Grandma in After OD

  • Oct. 3, 2018, 4:11 p.m.
  • |
  • Public

I’m currently sitting in my grandmother’s chair as she is curled up in her bed and slipping away from this world. The last month has gone fast and brought an unexpected deterioration, with the past few days going even faster.

She is just shy of her 93rd birthday and has lived a beautiful life. She wed her childhood sweetheart at the age of 20 and raised 4 children during their 56 years of marriage. She was a nurse and a school teacher. A lover of the beach, and books, crosswords and playing cards. Always physically active, swimming and walking until she just couldn’t anymore.

Grandma is the reason I can read and write well. She made me spend the summer between first and second grade making sure of that. “No swimming until you work on your reading,” she’d say. So we’d sit on the “davenport” and I’d read off the list of vocabulary words as she’d point. I hated it. I love her so much for making me do it.

As I was sitting here I noticed a journal on the window ledge. I took a peek. Just 2 entries. I had to laugh at the first because she wrote of an argument she had with my grandfather that became infamous among family lore.

The pussywillow incident. It was July of 1991. My grandparents had a swing in the backyard with a canopy of greenery and a hedge of pussywillows surrounding it. It kept you cool when the hot summer sun would beat down. Grandma wanted to keep it that way. Grandpa however, in attempt to please the neighbor next door who complained about it encroaching on his yard, cut the hedges down to the ground. Gram was furious and wouldn’t speak to Gramps for a week. Her account in the journal entry really expressed her fury. How could he have no respect for her and ignore her wishes? What was he thinking? She’d never understand it and wasn’t sure she could forgive him this time for this heinous error! Truthfully, my grandparents are the best example I had of a near perfect marriage and I still admire them and strive for mine to be half as loving and amazing as theirs. Somewhere grandma found the peace to forgive him, obviously, but the story lives on and is remembered as that time gramps really pissed grandma off.

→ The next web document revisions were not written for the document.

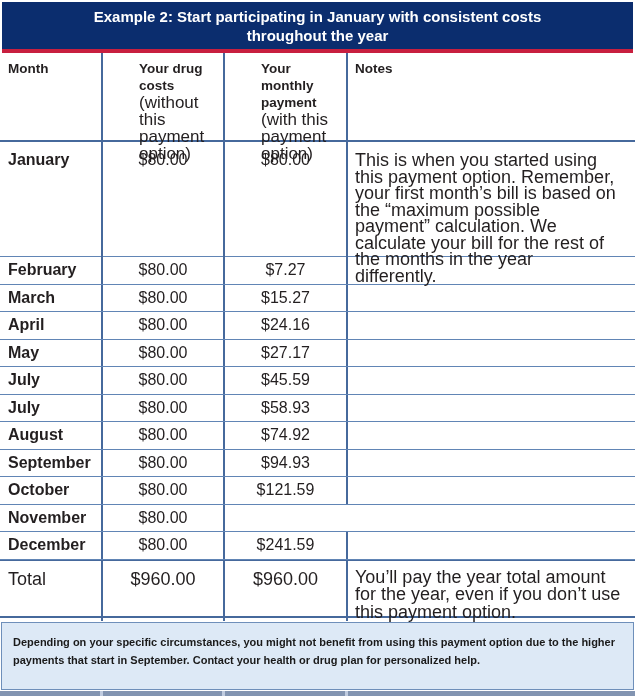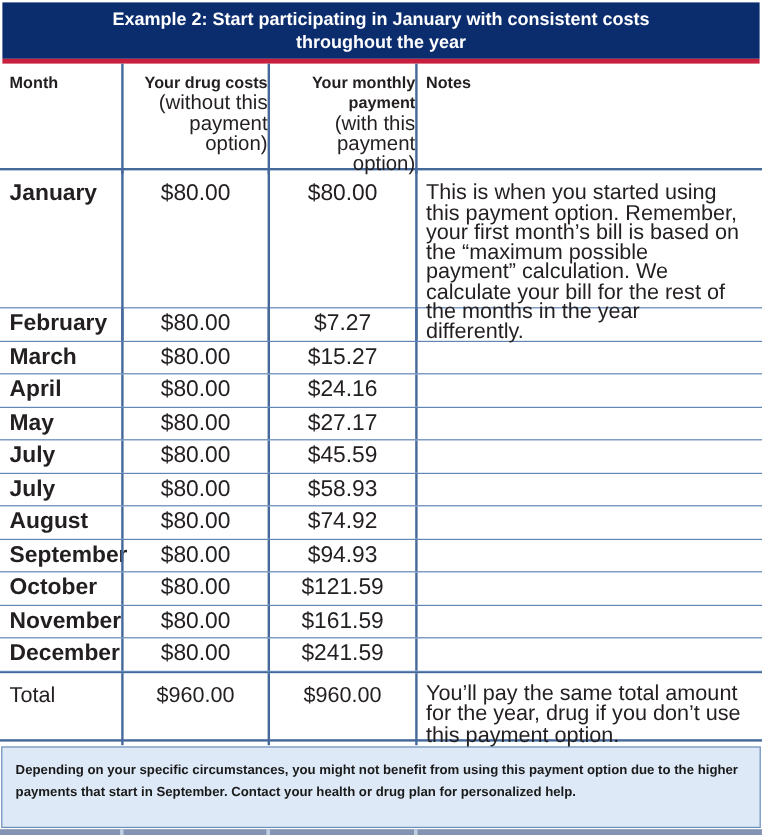"Your drug costs" .th-center { padding-left: none -> 36px; text-align: right -> left }
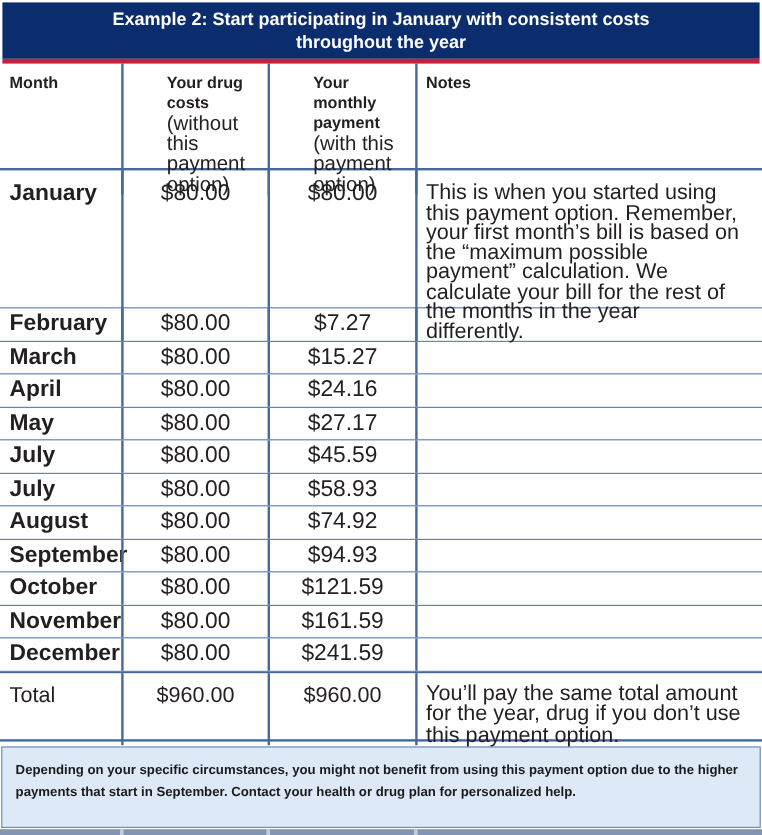"January" .trow .cell { font-size: 19px -> 16px }
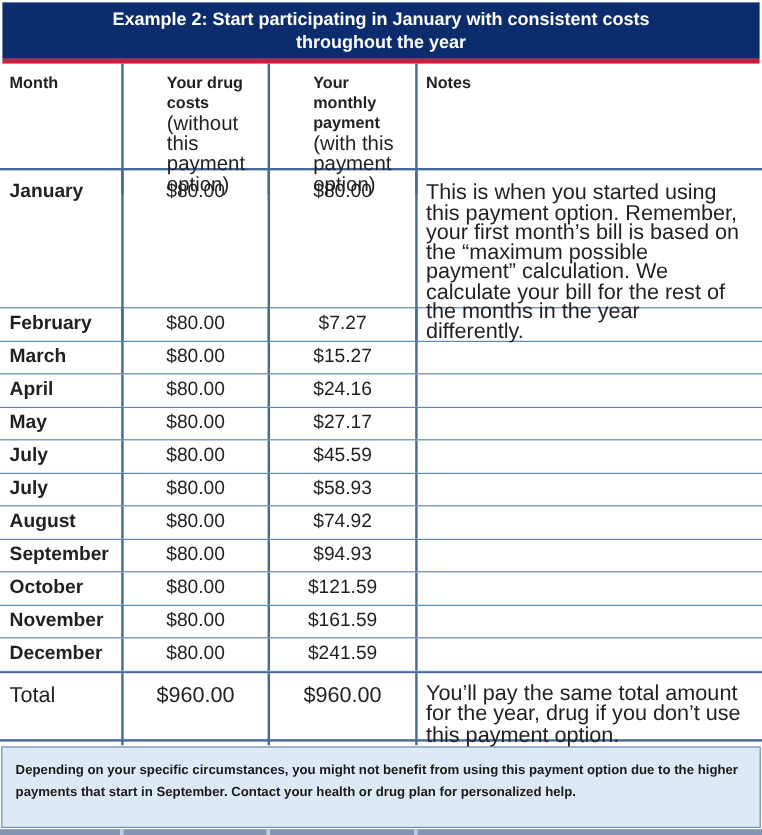"$161.59" div.cell { html: <div>$161.59</div> -> none }
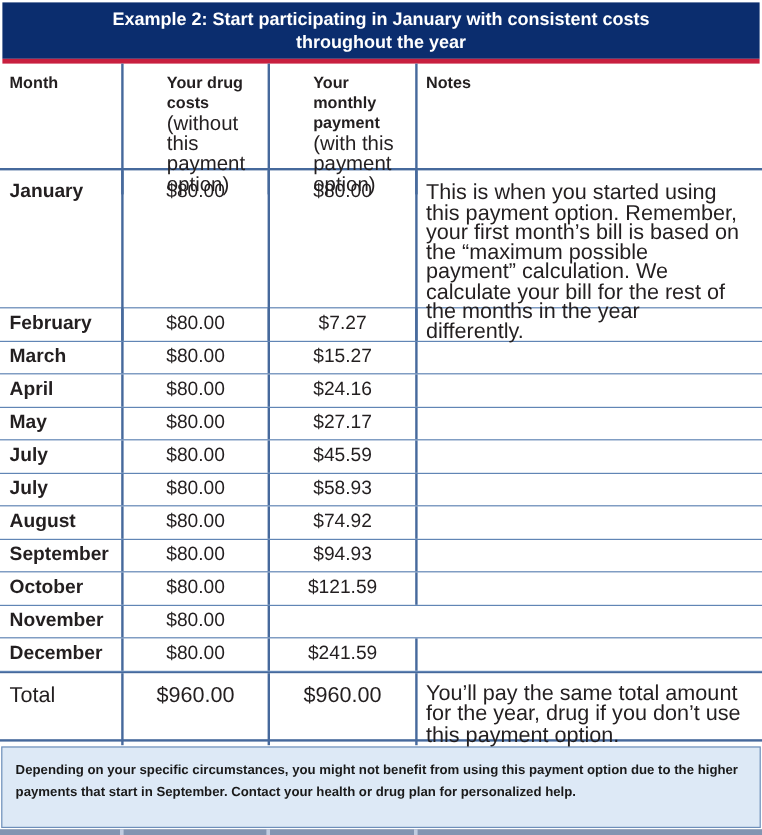"You’ll pay the same total" div.cell { text: same total amount for the year, drug -> year total amount for the year, even }
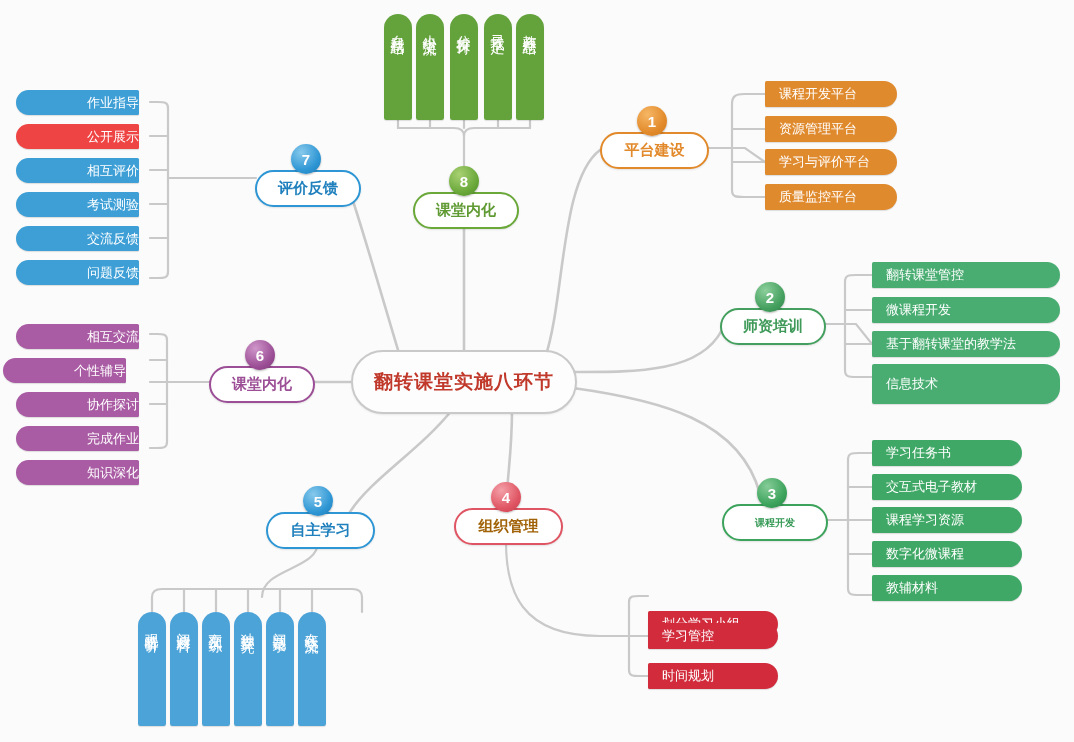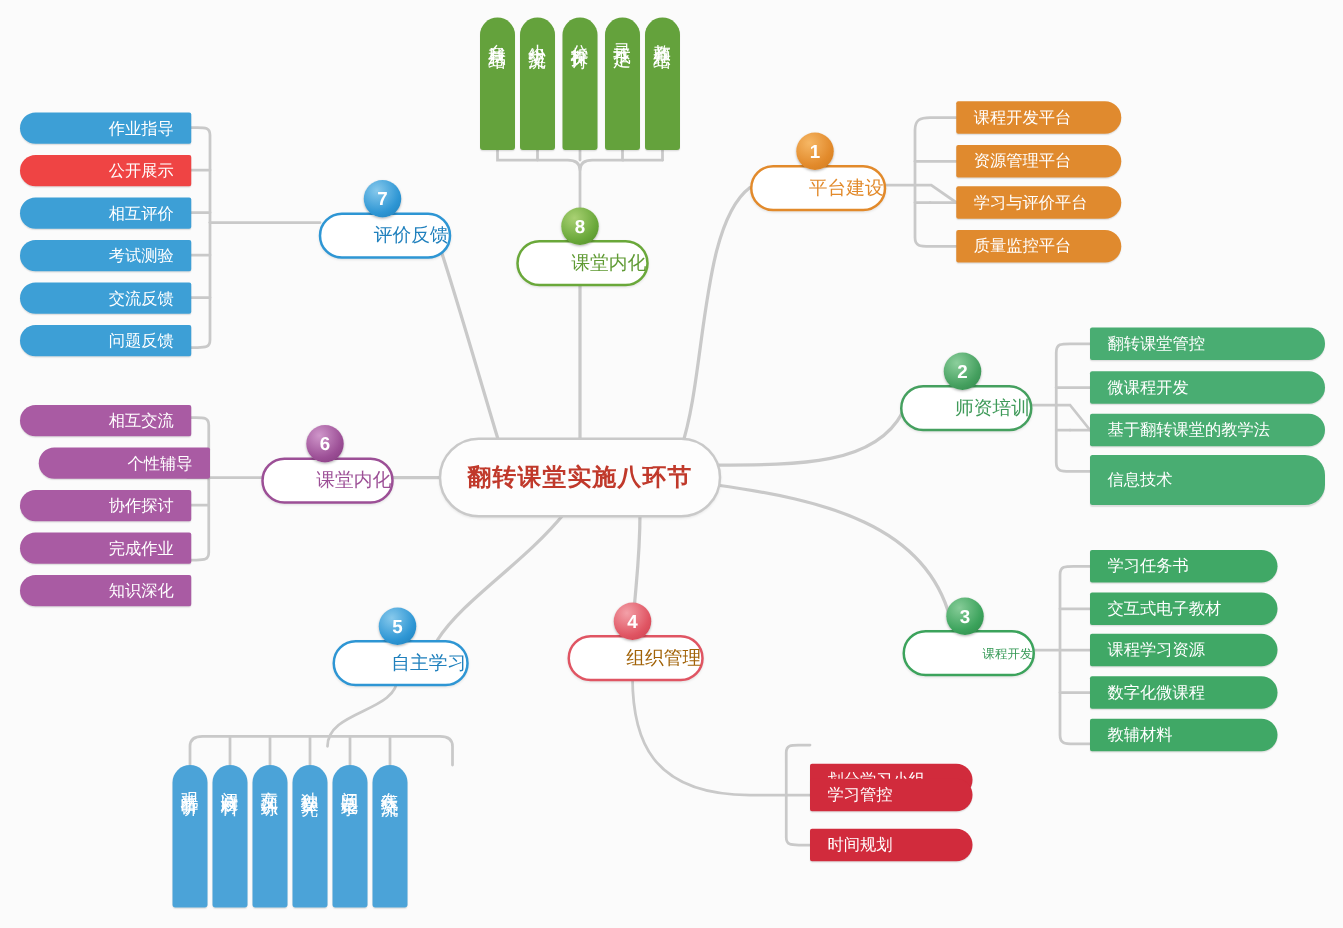"作业指导" .leaf.left { padding-right: 14px -> 0 }
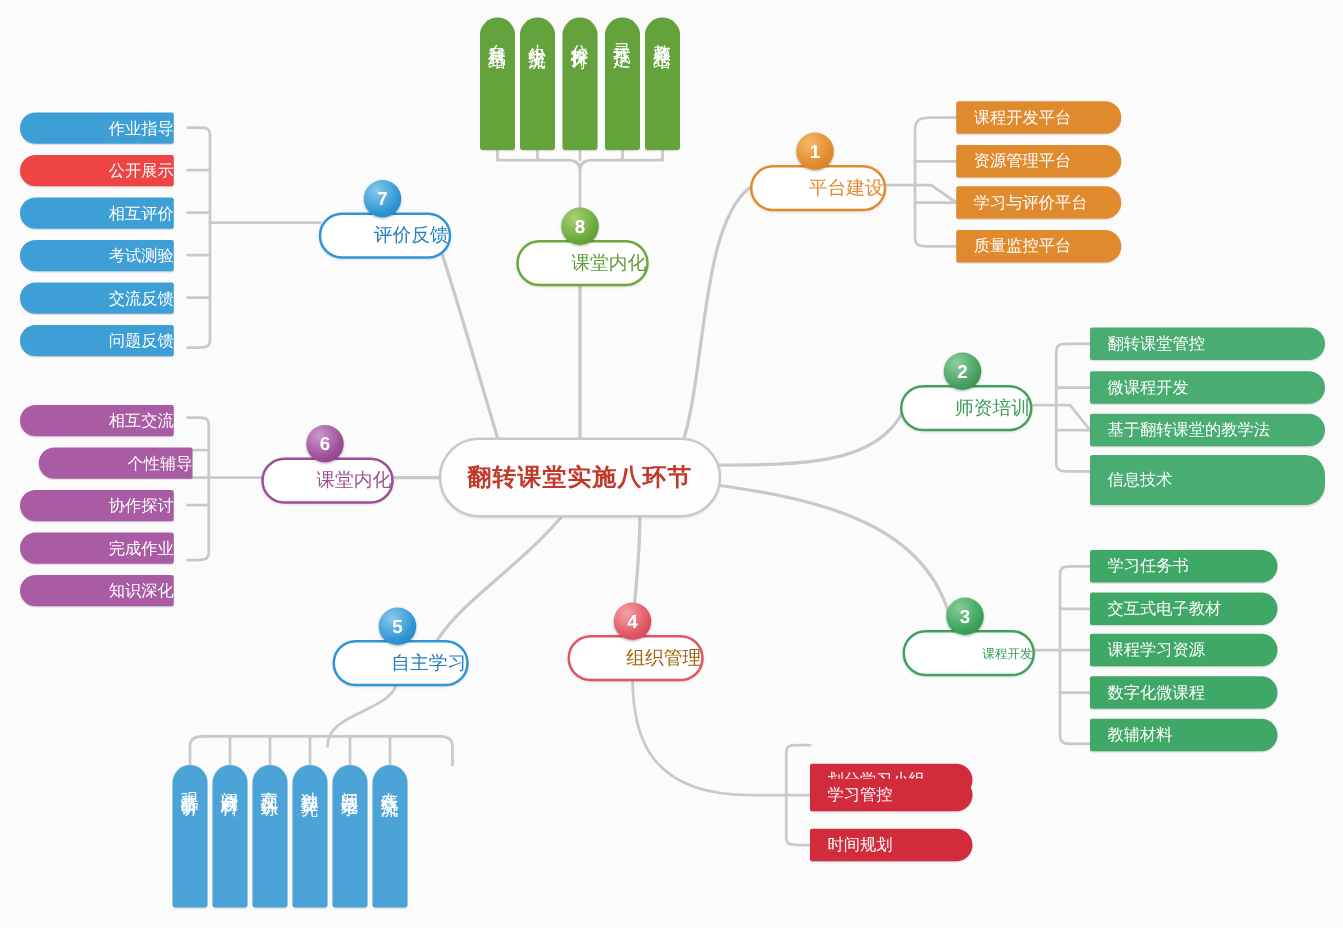"平台建设" .branch { font-weight: normal -> bold; justify-content: flex-end -> center }
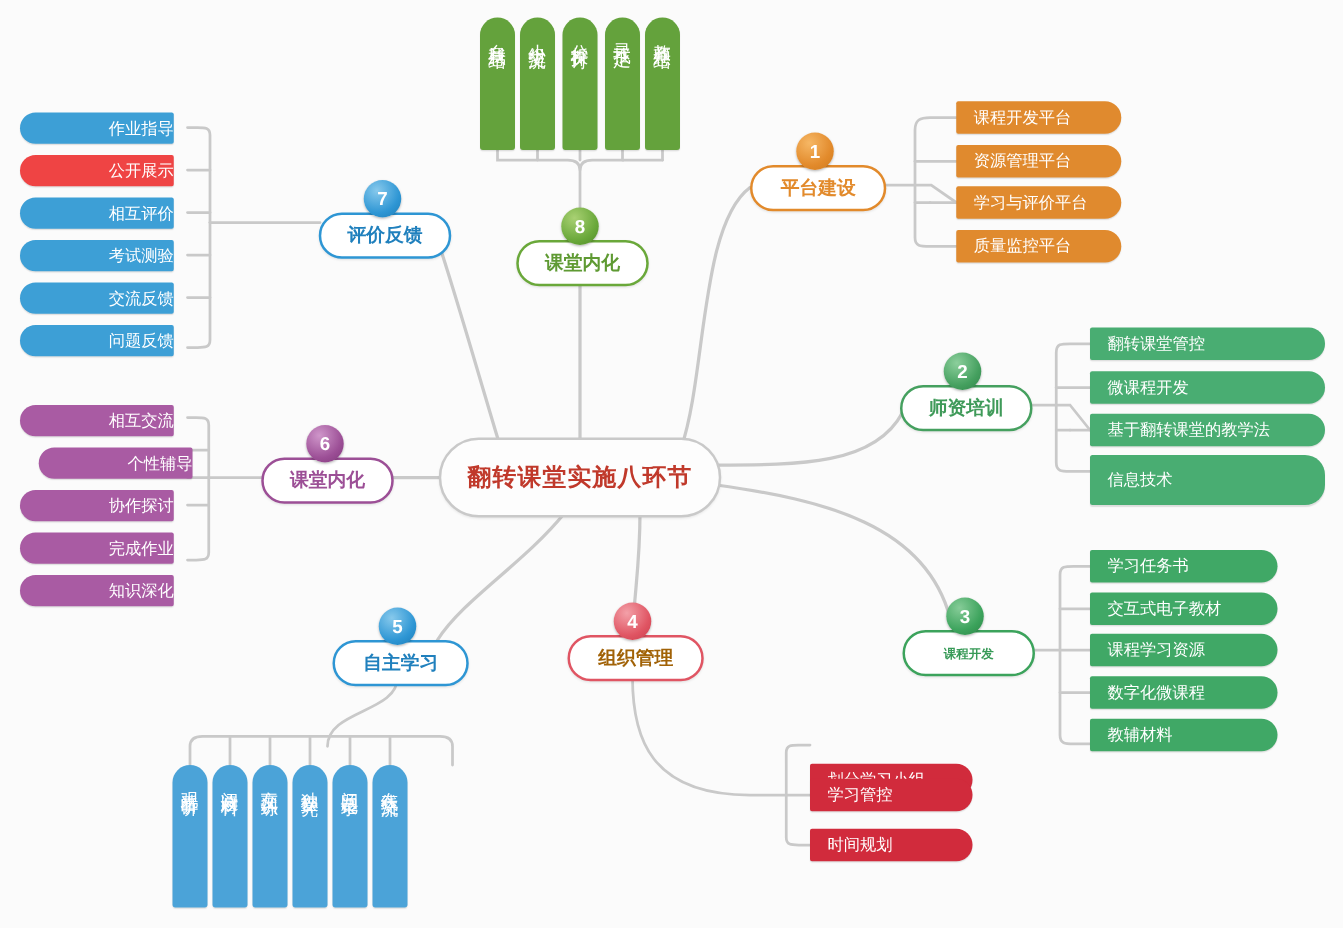"个性辅导" div.leaf { left: 31px -> 3px }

The second entry? Four months later, a sleepless night as my grandfather was in the hospital about to have surgery to remove a brain tumor they had recently discovered. Grandma wrote how terrible she felt for writing that first entry, and that she wouldn’t know how she’d manage if he didn’t make it through. This is why I aspire to be like them. True love. Thankfully, Gramps did make it through, but not without her strength and patience.

When gramps passed away 11 years later, Gram moved south to Florida and spent 12 lovely years living seaside like she’d always dreamed. Then three years ago she fell and broke her wrist. She came back home to us and we’ve been so lucky to have this time with her to celebrate holidays, and birthdays, and just enjoy life with her.

Now we’re struggling as it’s time to say goodbye. She’s asleep most of the time, and yet even so she can get quite restless. I’ve been here at her bedside more than 3 hours and have shed a lot of tears. I held her hand, kissed her head, kneeled beside her and prayed for her easy departure. God, I’m going to miss her.